- _Your instructions_: The whole listing should be retyped word for word, apart from the pictures it holds.

- _Supplied records_:

↓

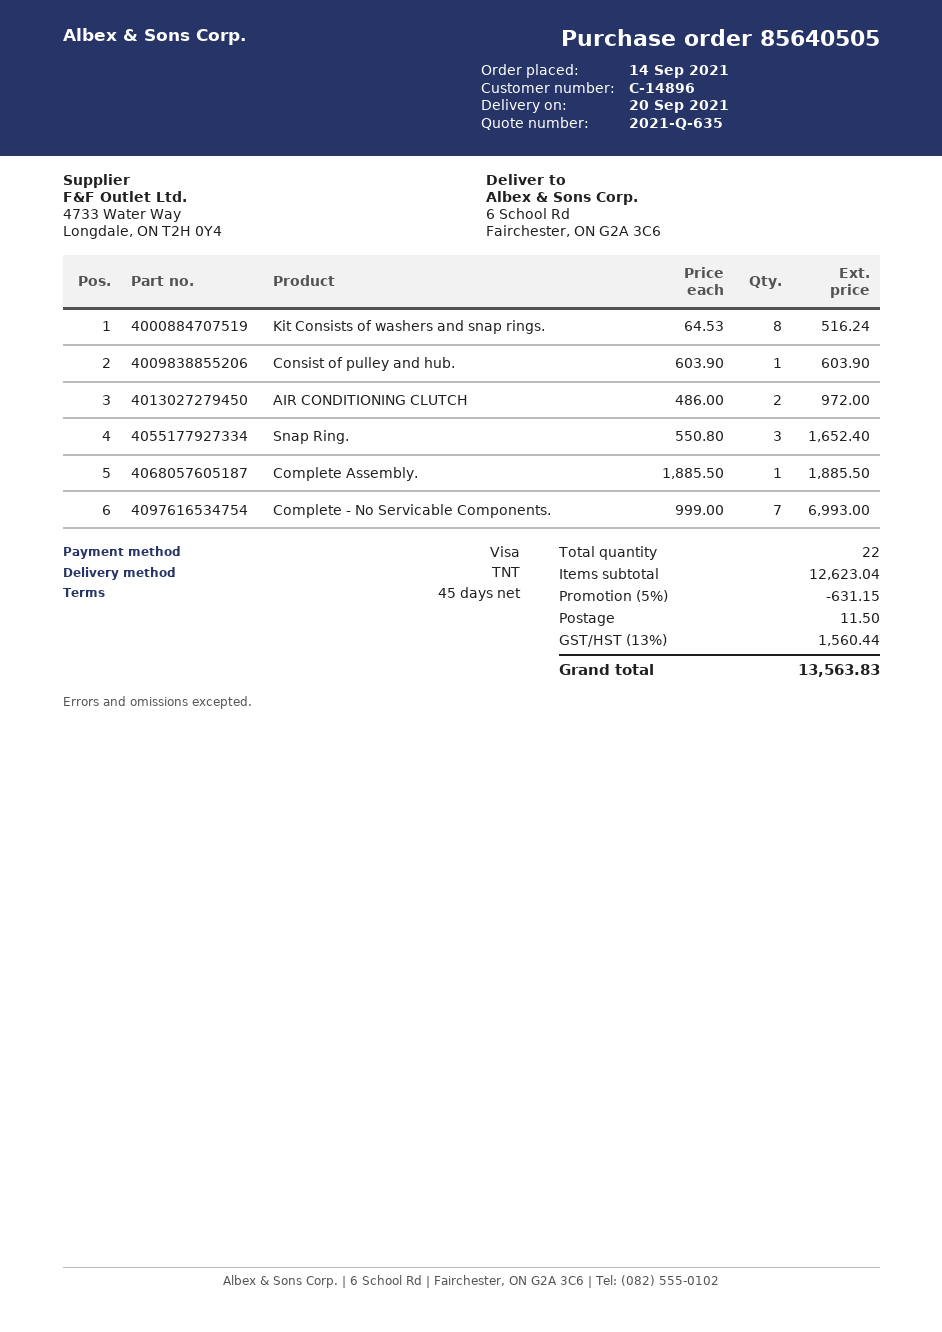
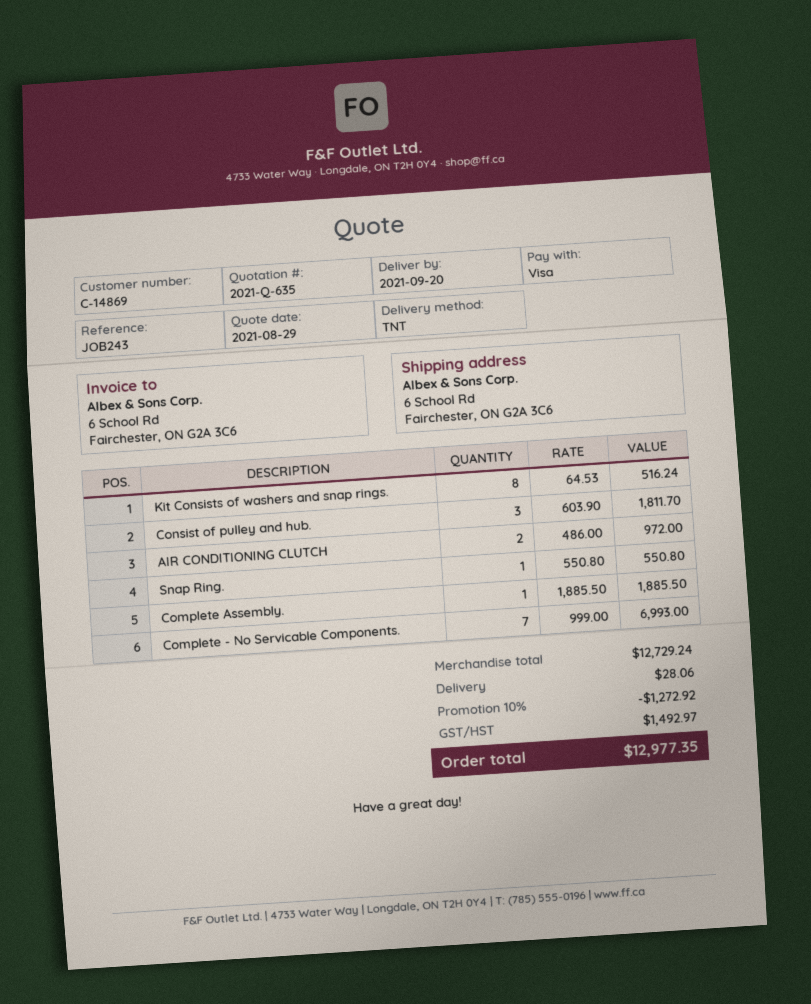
customer number: C-14896 -> C-14869
Consist of pulley and hub.: 1 x 603.90 = 603.90 -> 3 x 603.90 = 1811.70
Snap Ring.: 3 x 550.80 = 1652.40 -> 1 x 550.80 = 550.80
subtotal: 12623.04 -> 12729.24
discount: 5% = 631.15 -> 10% = 1272.92
shipping: 11.50 -> 28.06
tax: 1560.44 -> 1492.97
total: 13563.83 -> 12977.35

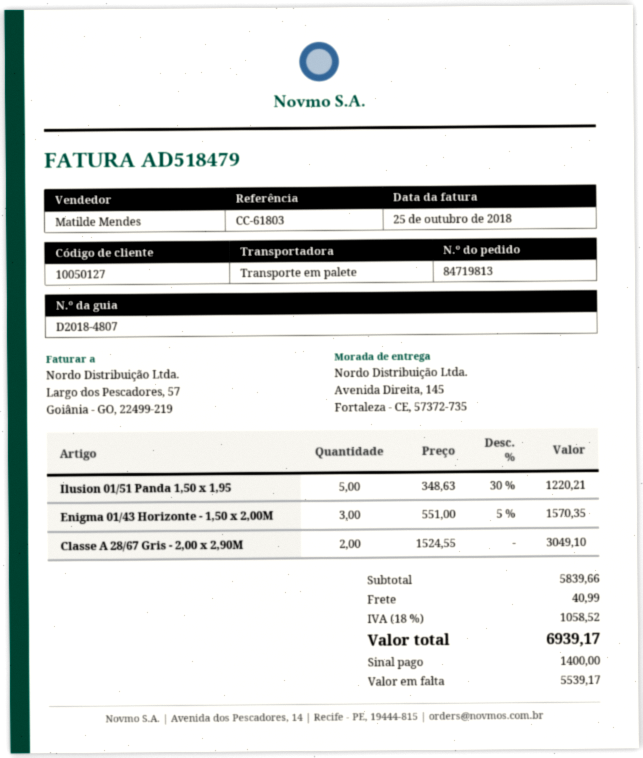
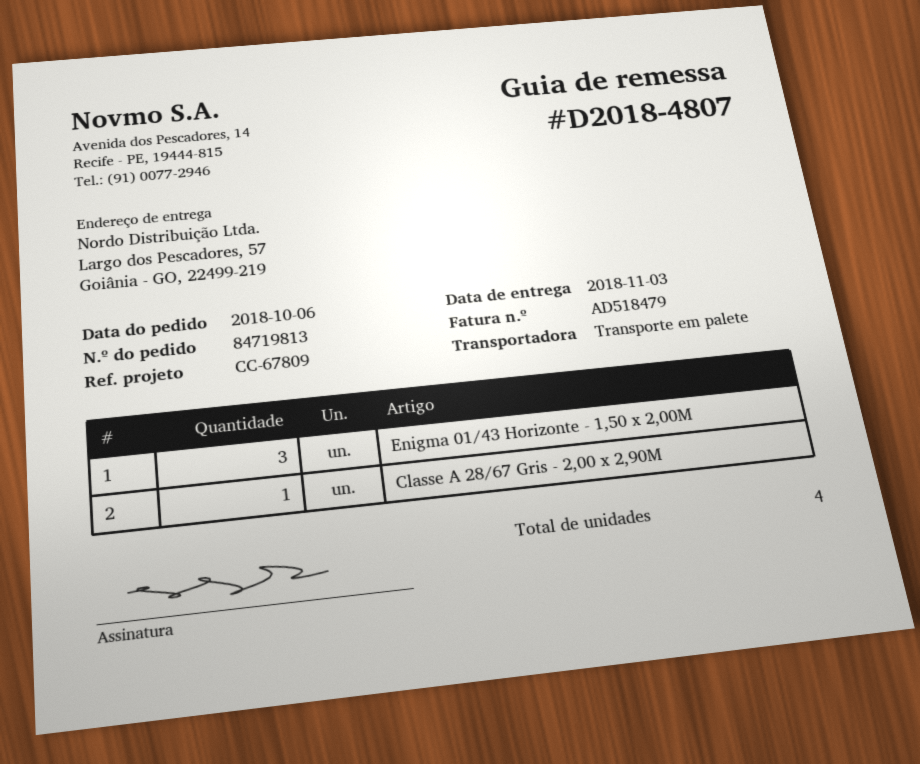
reference: CC-61803 -> CC-67809
ship to: Avenida Direita, 145, Fortaleza - CE, 57372-735 -> Largo dos Pescadores, 57, Goiânia - GO, 22499-219
Ilusion 01/51 Panda 1,50 x 1,95: 5 -> none
Classe A 28/67 Gris - 2,00 x 2,90M: 2 -> 1

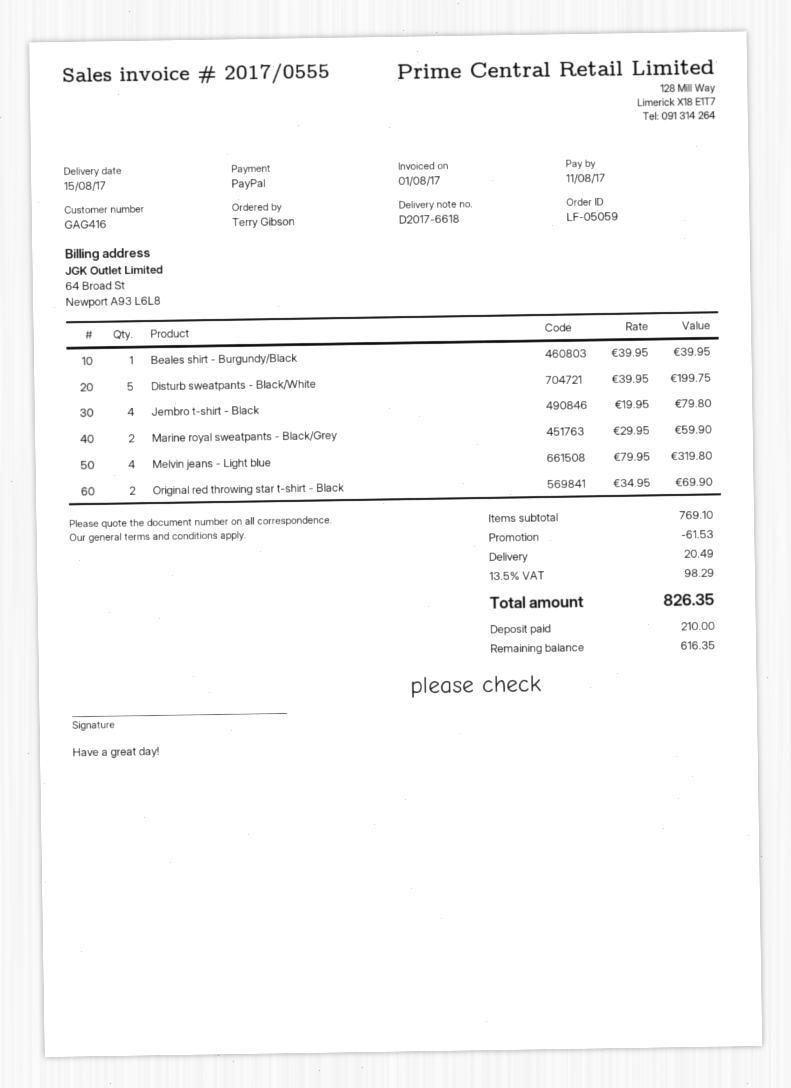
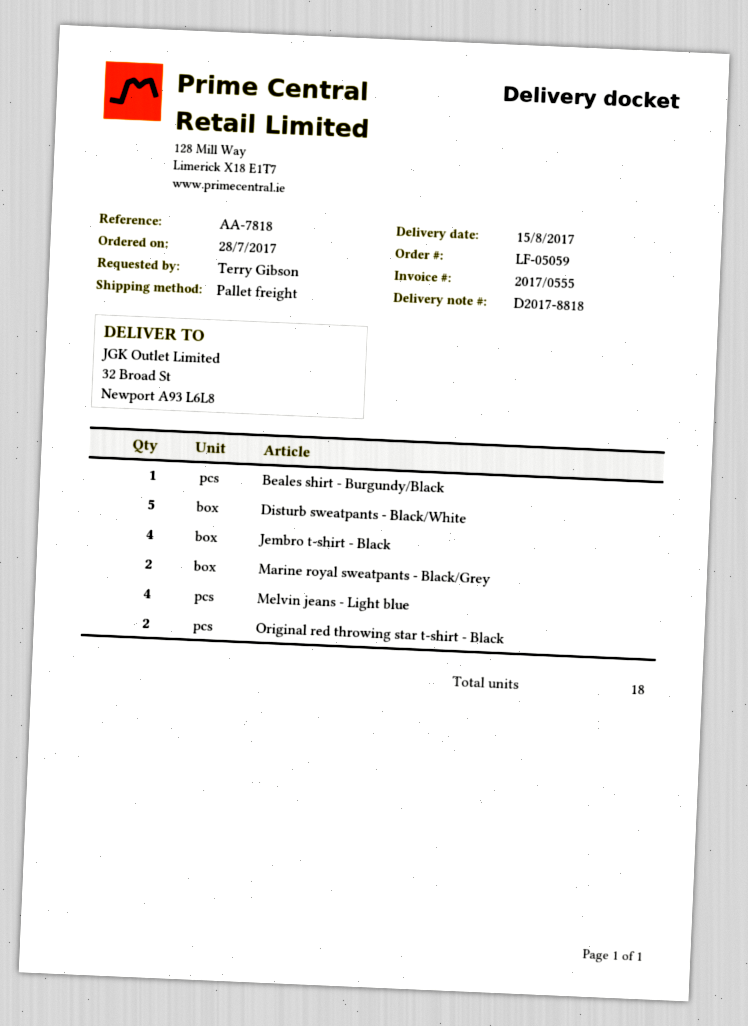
delivery note number: D2017-6618 -> D2017-8818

↑

- _Response area_:
customer number: C-14896 -> C-14869
Consist of pulley and hub.: 1 x 603.90 = 603.90 -> 3 x 603.90 = 1811.70
Snap Ring.: 3 x 550.80 = 1652.40 -> 1 x 550.80 = 550.80
subtotal: 12623.04 -> 12729.24
discount: 5% = 631.15 -> 10% = 1272.92
shipping: 11.50 -> 28.06
tax: 1560.44 -> 1492.97
total: 13563.83 -> 12977.35

reference: CC-61803 -> CC-67809
ship to: Avenida Direita, 145, Fortaleza - CE, 57372-735 -> Largo dos Pescadores, 57, Goiânia - GO, 22499-219
Ilusion 01/51 Panda 1,50 x 1,95: 5 -> none
Classe A 28/67 Gris - 2,00 x 2,90M: 2 -> 1

delivery note number: D2017-6618 -> D2017-8818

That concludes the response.